Shirley asked, do communities of learning work? Are they necessary? What purpose might they serve? She observed that communities of learning involve recognition, and demonstrate acceptance, of differences in perspectives, beliefs, values etc. They involve development of interactive and collaborative skills required in discipline contexts.
Regarding the online learning context, Shirley referred to Ohler JR (2010) Digital Community, Digital Citizen, Corwin – Sage: “many educational systems still force learners to have two lives…”, ie, ‘digitally saturated’ in day-to-day life but ‘unplugged’ in the learning environment. Shirley said a virtual community requires specific efforts including peer-to-peer support – visible presence – efforts to communicate – scholarly dialogue – collaborations with peers – shared resources and practices – and build and deepen knowledge and expertise.
Shirley used Twitter and SMS polling to ask the audience to contribute their ideas about encouraging communities of learning in an online environment – audience members could tweet or text their responses, which were displayed on the screen via a website.
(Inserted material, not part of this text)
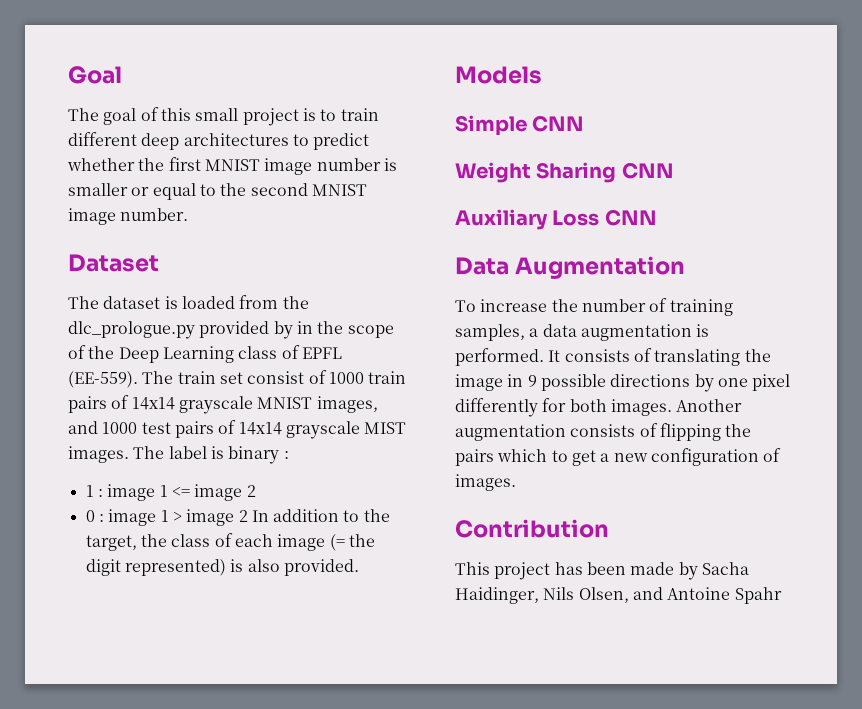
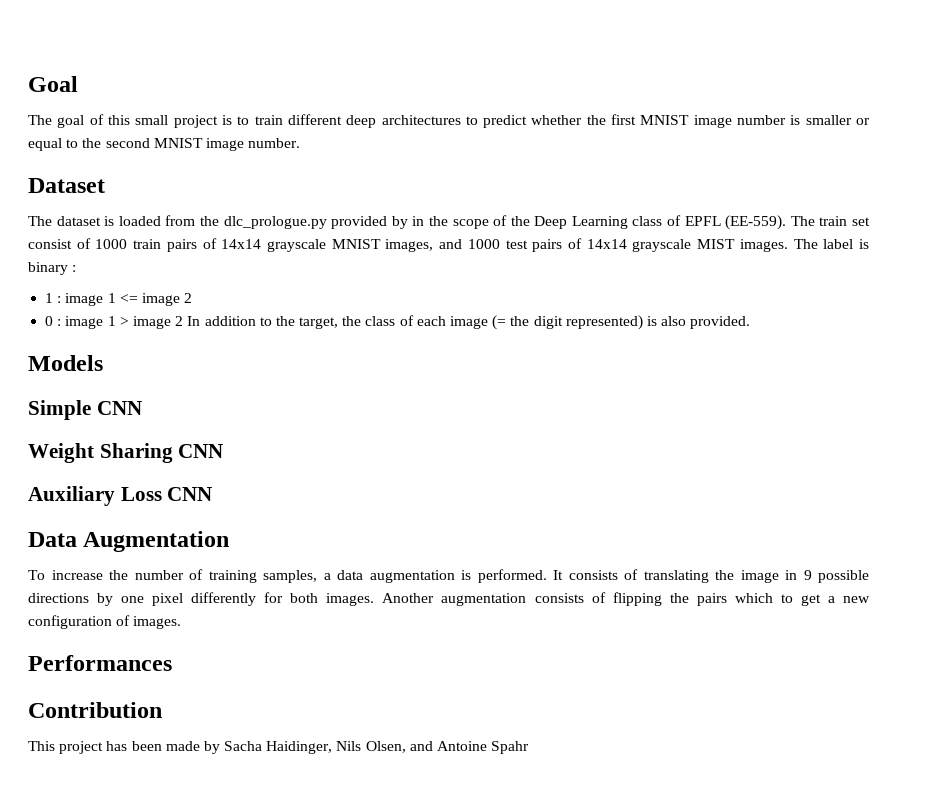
(516, 482) none -> [28,655,172,671] // Performances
I have heard of, have not seen, this tech before and I liked it a lot – a cool way to encourage interactions with audience.
Overall this was a good introduction to the community of learning concept – type the phrase into Google Scholar and you will see the concept pervades teaching and learning in many disciplines.
Then it was time for parallel sessions – this presented some especially difficult choices because so many of the presentations I wanted to attend were running concurrently.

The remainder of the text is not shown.